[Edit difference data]
================================

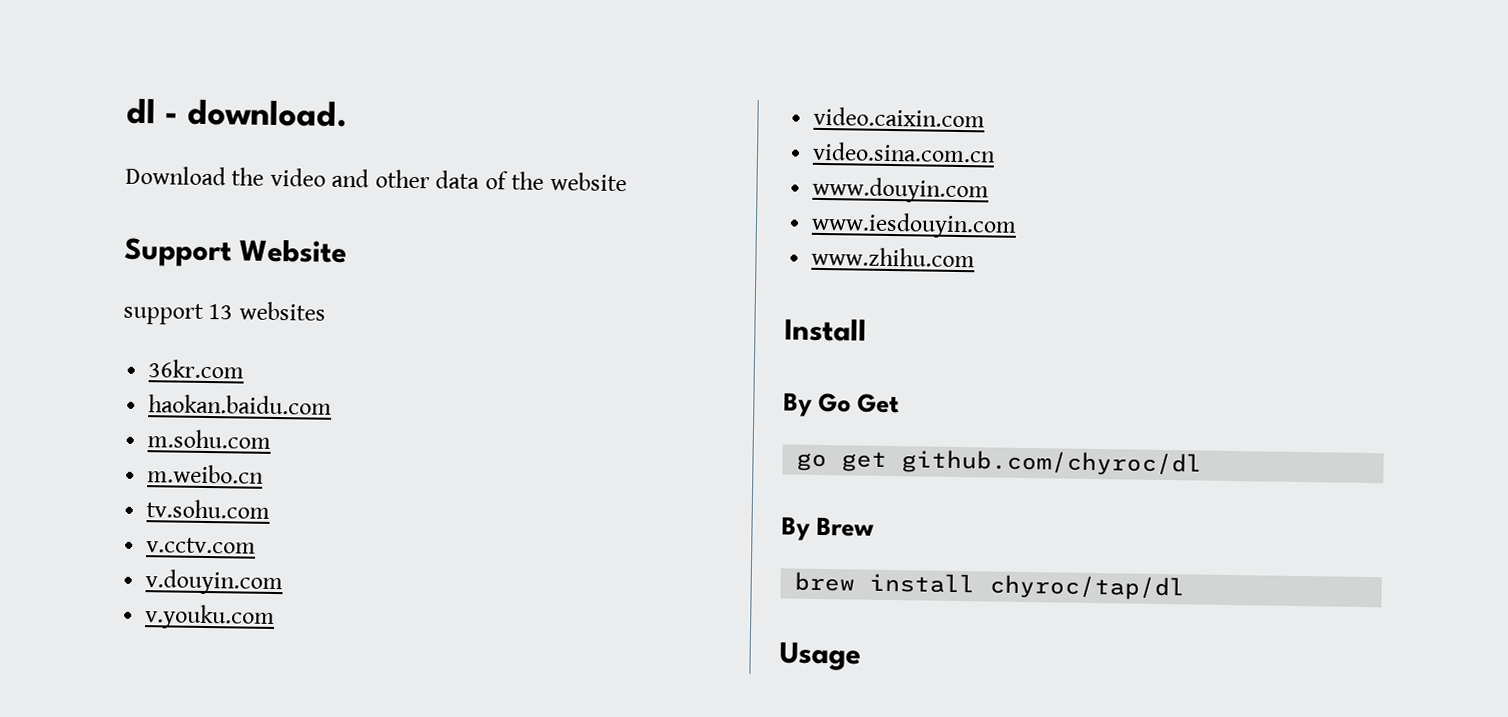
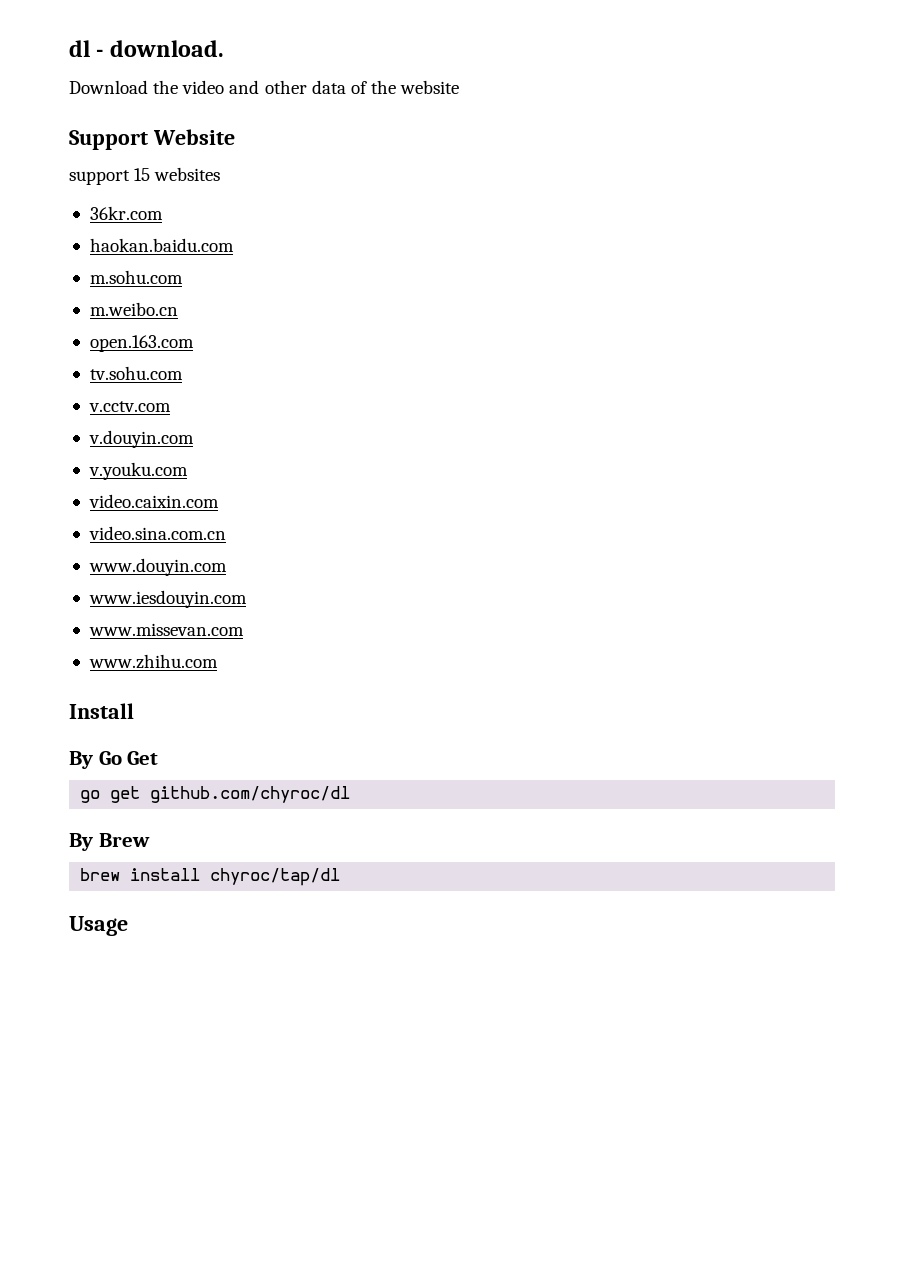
[208,304,234,320] 13 -> [134,168,151,181] 15
(265, 474) none -> [89,335,194,352] // open.163.com
(1018, 225) none -> [88,623,244,636] // www.missevan.com

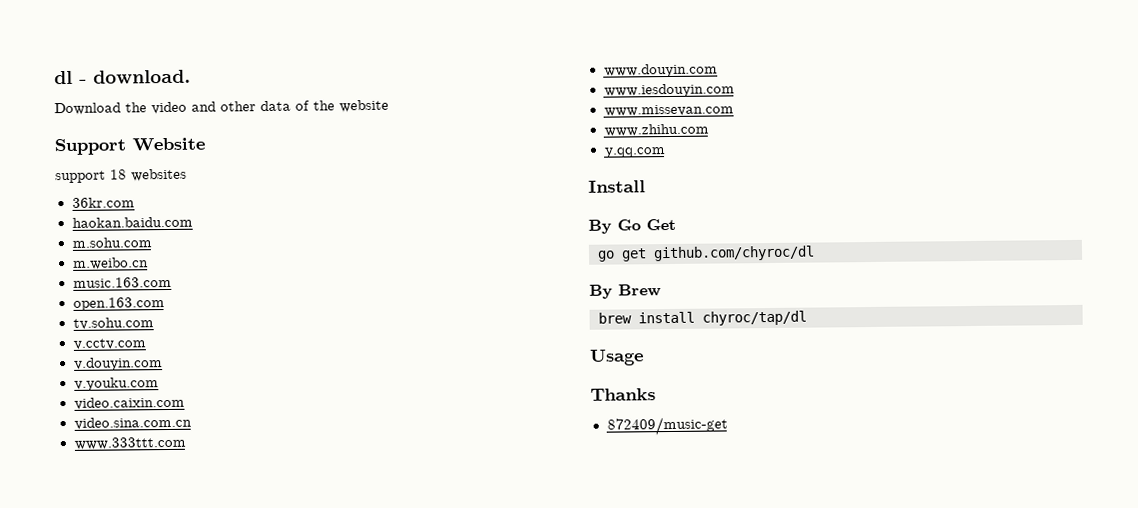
[134,168,151,181] 15 -> [110,169,127,180] 18
(178, 309) none -> [72,276,172,288] // music.163.com
(226, 533) none -> [73,436,186,450] // www.333ttt.com
(218, 661) none -> [603,147,666,158] // y.qq.com
(128, 926) none -> [590,388,656,401] [606,416,728,436] // Thanks // 872409/music-get

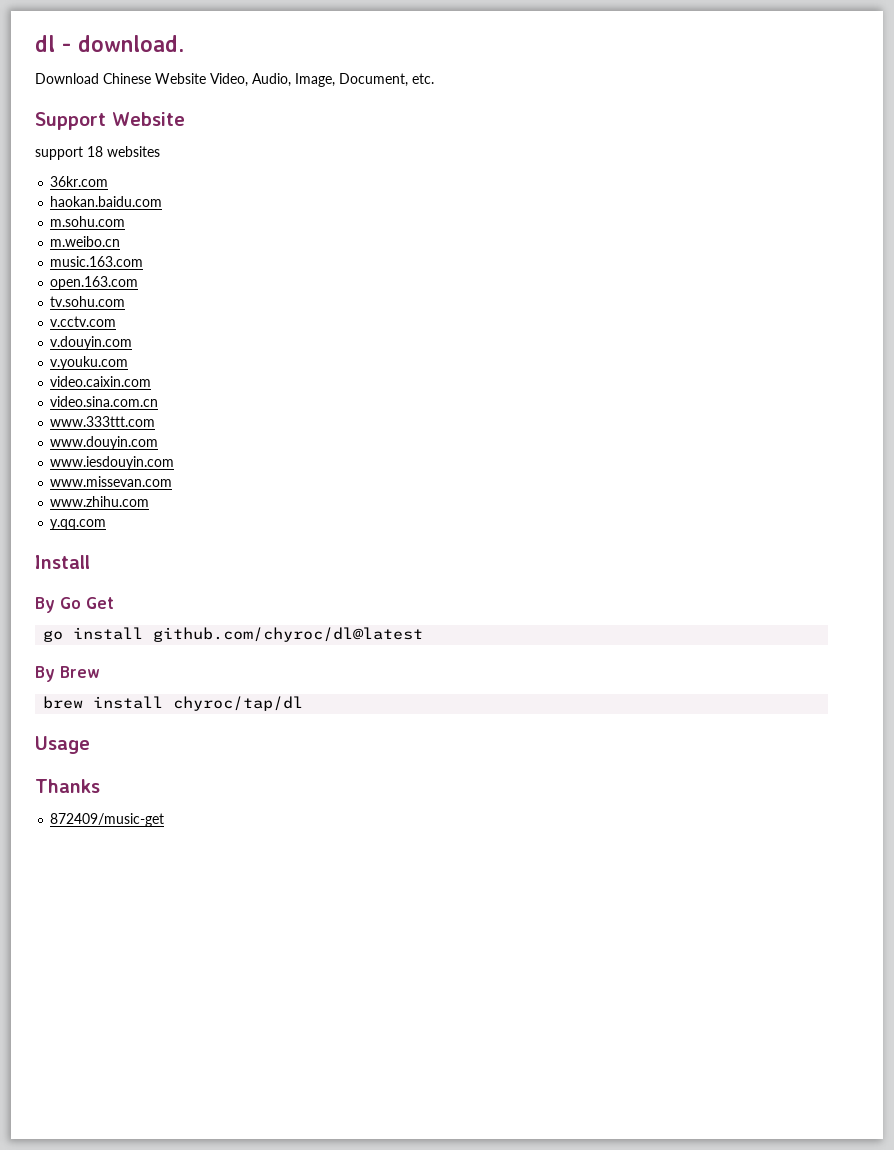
[125,99,389,115] the video and other data of the website -> [103,73,434,87] Chinese Website Video, Audio, Image, Document, etc.
[621,245,815,262] get github.com/chyroc/dl -> [73,627,424,642] install github.com/chyroc/dl@latest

================================

[REQUIRED ACTION] Word for word, repeat all of the entries above, leaving out the pictures.

[YOUR RESPONSE]
[208,304,234,320] 13 -> [134,168,151,181] 15
(265, 474) none -> [89,335,194,352] // open.163.com
(1018, 225) none -> [88,623,244,636] // www.missevan.com

[134,168,151,181] 15 -> [110,169,127,180] 18
(178, 309) none -> [72,276,172,288] // music.163.com
(226, 533) none -> [73,436,186,450] // www.333ttt.com
(218, 661) none -> [603,147,666,158] // y.qq.com
(128, 926) none -> [590,388,656,401] [606,416,728,436] // Thanks // 872409/music-get

[125,99,389,115] the video and other data of the website -> [103,73,434,87] Chinese Website Video, Audio, Image, Document, etc.
[621,245,815,262] get github.com/chyroc/dl -> [73,627,424,642] install github.com/chyroc/dl@latest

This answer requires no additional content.